04/09/2020
Halfdropped: Things to spot in the 2020 Tour de France
A just-about-identifiable giant bicycle drawn in a field by a local farmer using manure.
A doctor doing minor surgery out of a car window.
A tiny man from a Spanish-speaking country with sad eyes and huge eyebrows sprinting most of the way up an Alp, before collapsing and being caught by the peloton 20 m from the line.
A huge man from the Low Countries who appears to be half-ox burying himself in a 200 km lone breakaway, before collapsing and being caught by the peloton 20 m from the line.
A commentator filling during a flat stage with the aid of various chateaux, bridges, observatories, wines and cheeses.
A rider struggling, despite fans painting his name 200 times on the road.
A Frenchman not winning the stage on Bastille Day*.
Ineos doing something intelligent but really boring.
Movistar doing something stupid but really entertaining.
A narrowly-beaten sprinter storming in a huff past 500 foam-covered microphones onto his team bus.
A narrowly-beaten sprinter discovering that attempting to land a punch at 70 kmph does not qualify him for the most aggressive rider award.
A rather-too-lingering close-up of some ripped lycra, revealing a shredded buttock.
A cycling fan attempting to explain to a non-cycling fan why it's a team event but an individual wins.
A non-cycling fan asking a cycling fan why they don't just all go flat out from the start. You know, at 45 kmph all day up most of the Pyrenees into a headwind.
A not-especially-revealing interview between two men in face masks, one speaking his third best language, the other his fifth.
A stage winner thanking his team as if he's a disinterested-yet-professional middle-manager.

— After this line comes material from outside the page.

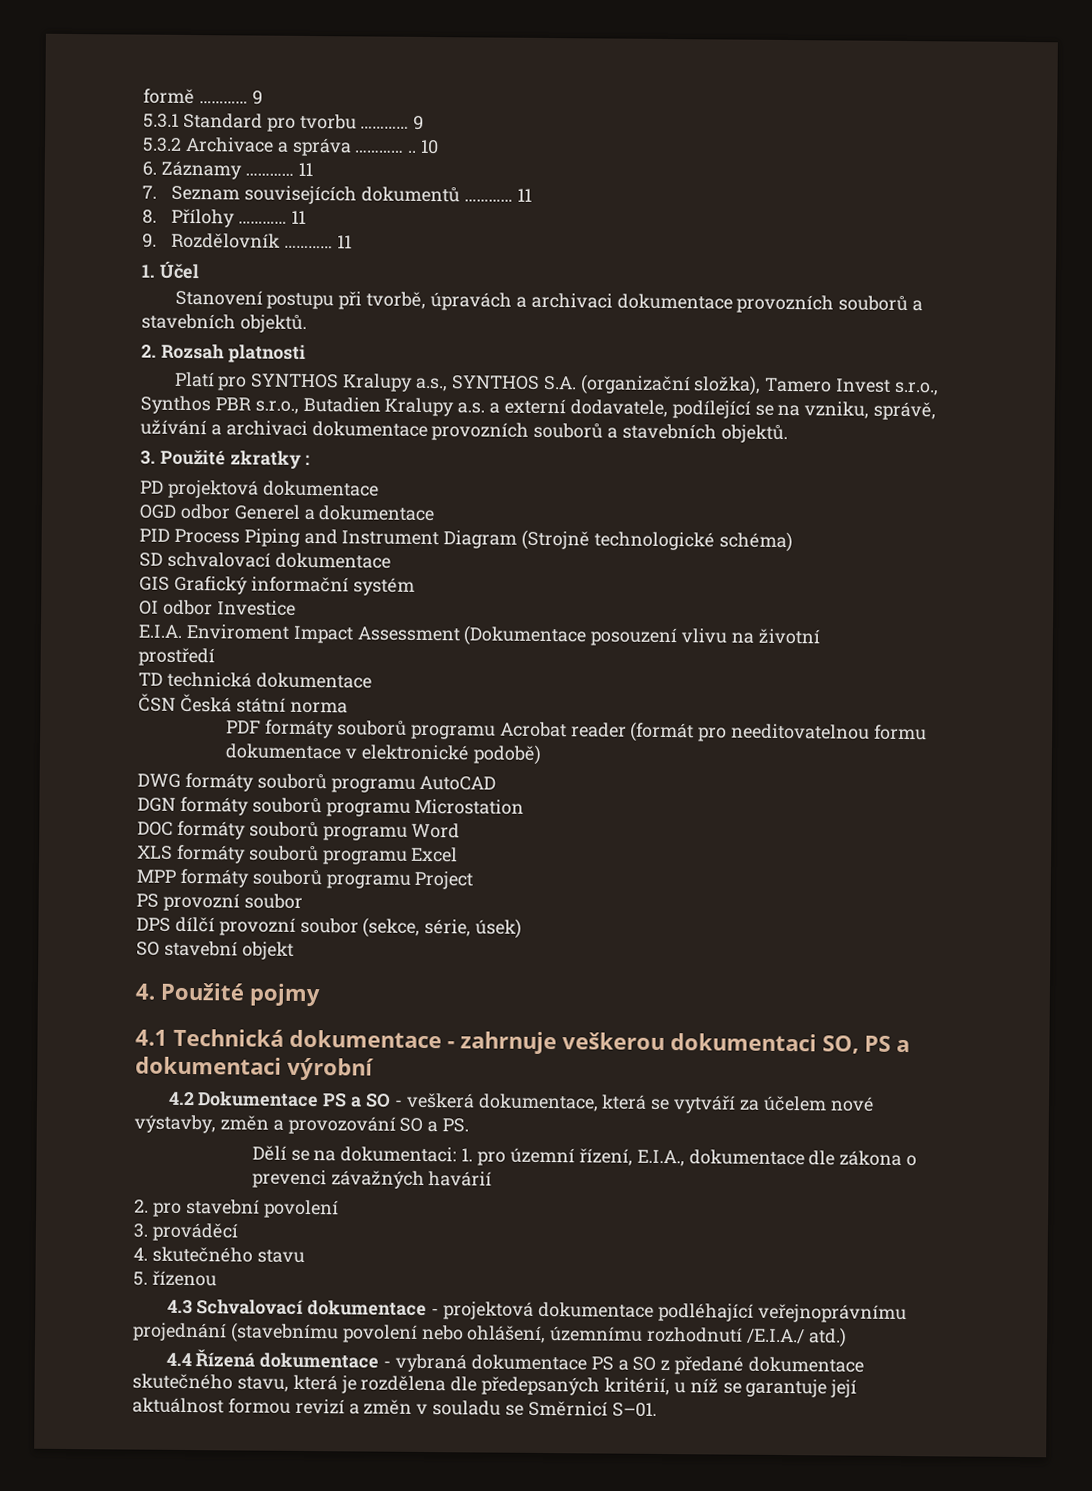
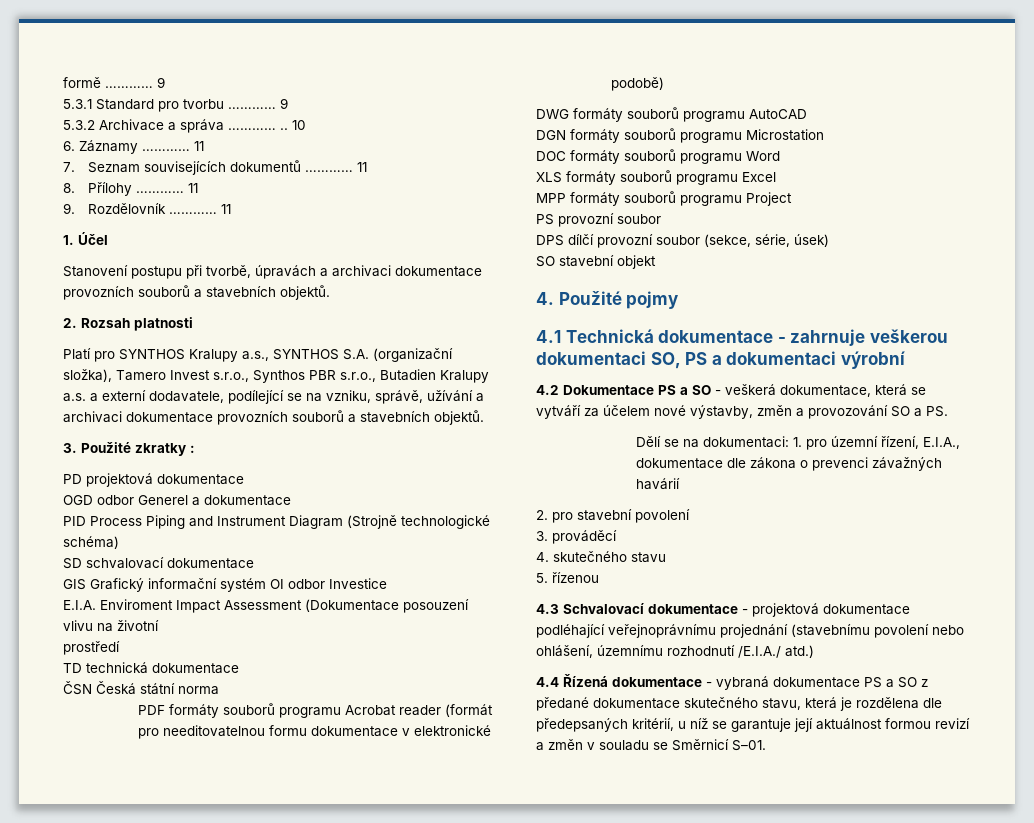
- GIS Grafický informační systém
- OI odbor Investice
+ GIS Grafický informační systém OI odbor Investice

A stage winner in the team hotel pretending to enjoy a tiny sip of champagne before being forced to have an ice bath and eat 10 kg of boiled rice.

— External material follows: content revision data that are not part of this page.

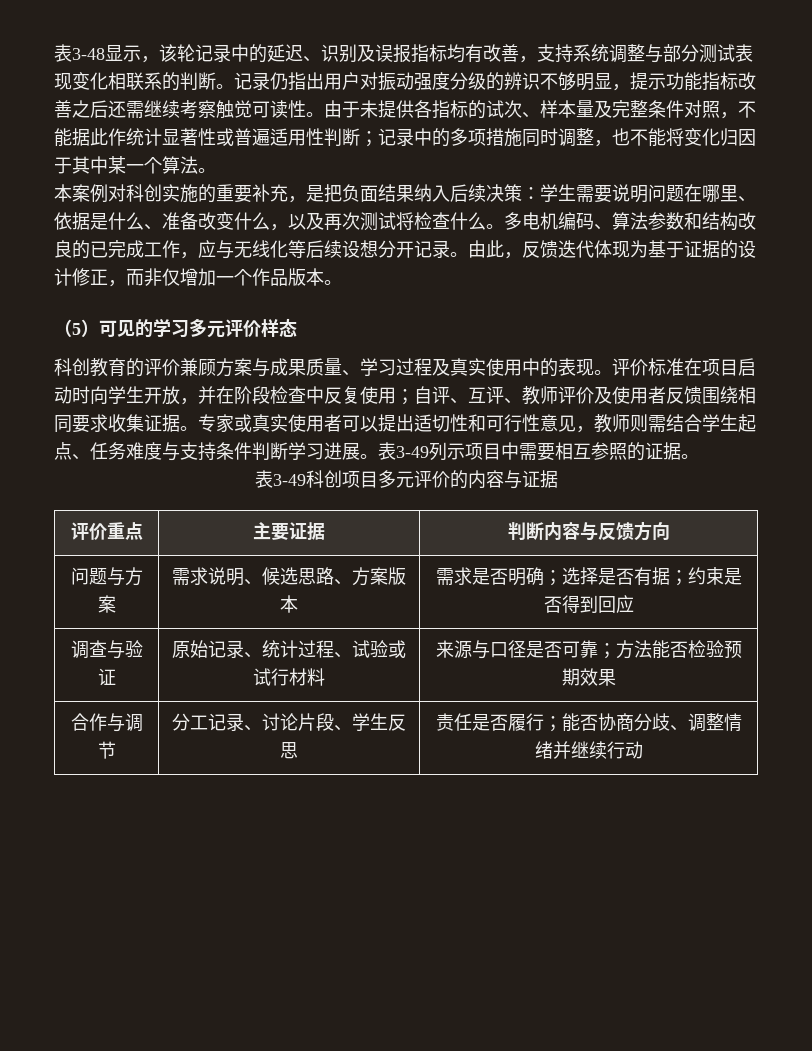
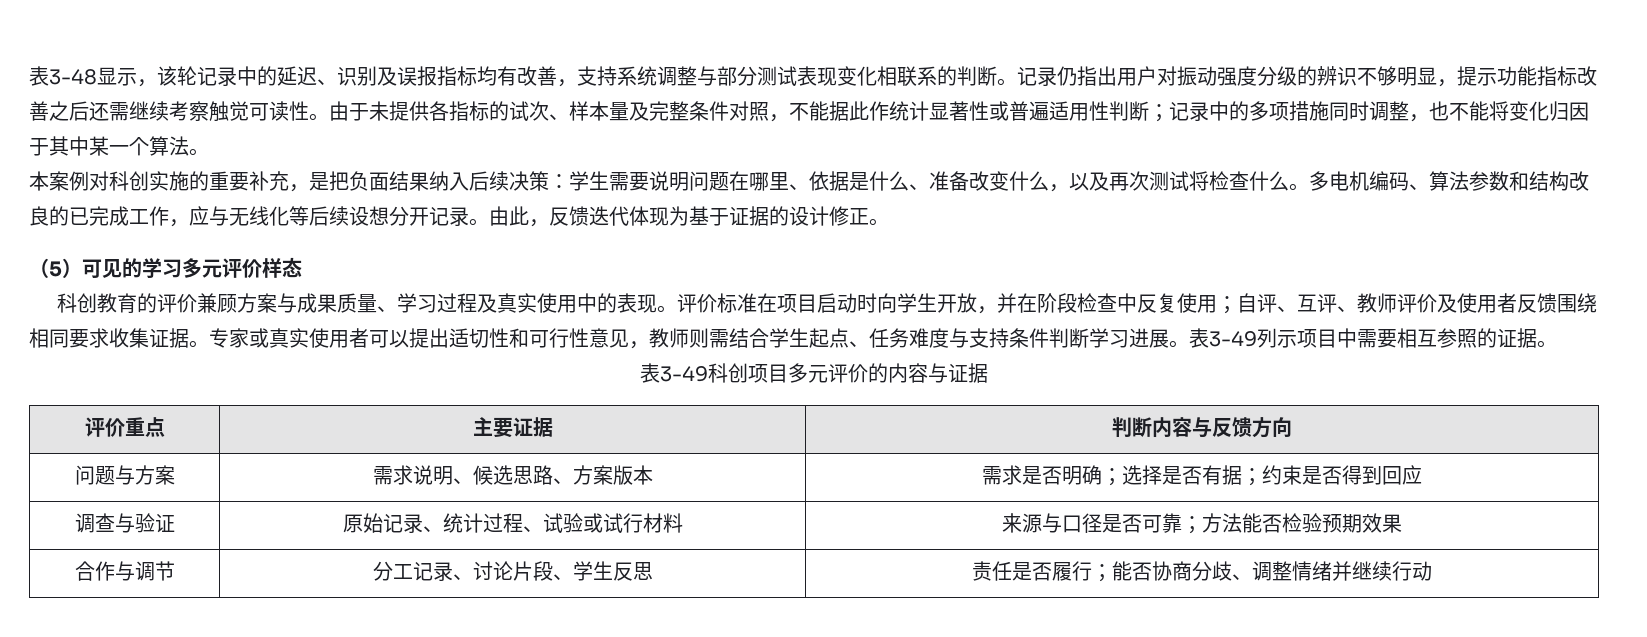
- 由此，反馈迭代体现为基于证据的设计修正，而非仅增加一个作品版本。
+ 由此，反馈迭代体现为基于证据的设计修正。

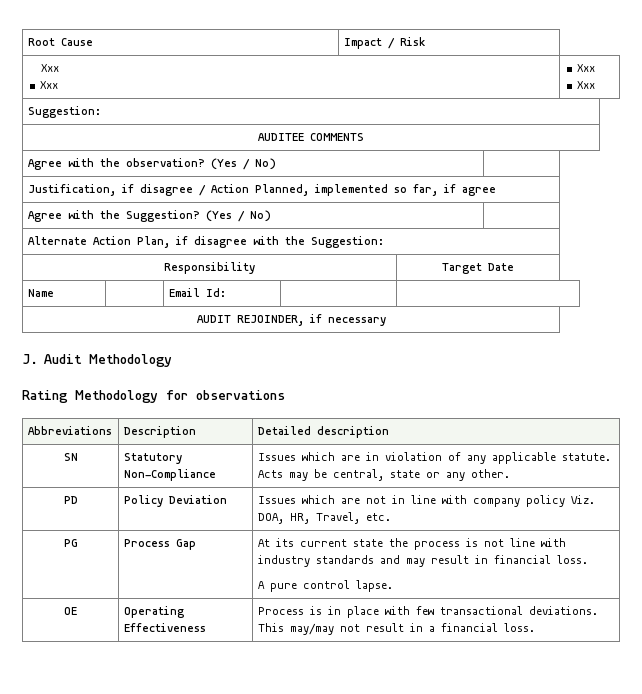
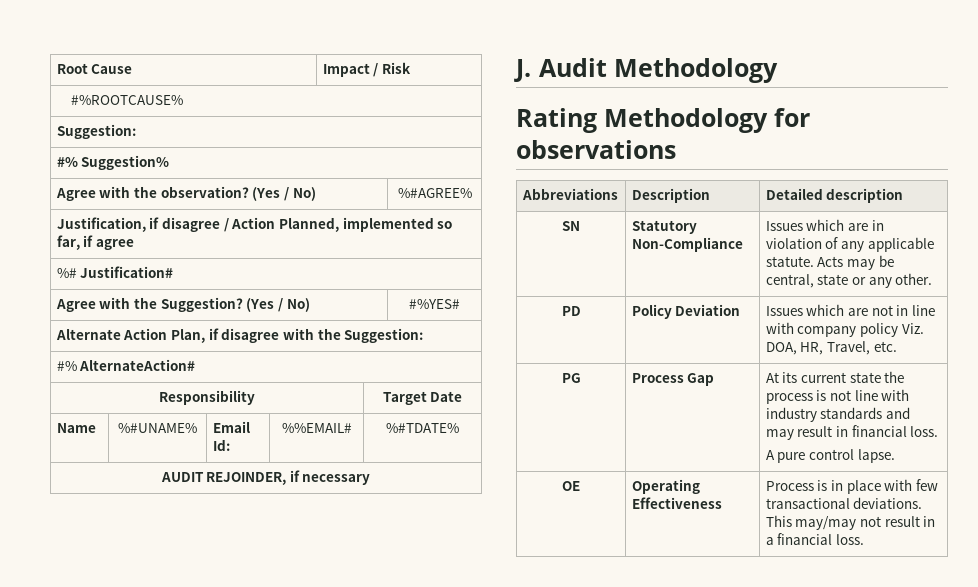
  Root Cause | Impact / Risk
- Xxx
- Xxx | Xxx
- Xxx
+ #%ROOTCAUSE%
  Suggestion:
- AUDITEE COMMENTS
+ #% Suggestion%
- Agree with the observation? (Yes / No) |
+ Agree with the observation? (Yes / No) | %#AGREE%
+ %# Justification#
- Agree with the Suggestion? (Yes / No) |
+ Agree with the Suggestion? (Yes / No) | #%YES#
+ #% AlternateAction#
- Name | | Email Id: | |
+ Name | %#UNAME% | Email Id: | %%EMAIL# | %#TDATE%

An ITV4 viewer eventually thinking it might be worth £2 to try and win a £3000 Boardman bike and a £5000 Le Col jersey.
A thing that should not be normal, but is. Like a bunch of men who have been drinking for three days sporting mankinis, disco wigs and distress flares attempting to run alongside a furious cyclist while a disinterested policeman makes a very half-hearted attempt to stop them by blowing a whistle. Or a Devil who looks like Santa Claus and is still remarkably good at jumping up and down. Or a Frenchman not winning**.
*Definitely, definitely not this year.
** Halfdropped really wants Alaphilippe to win.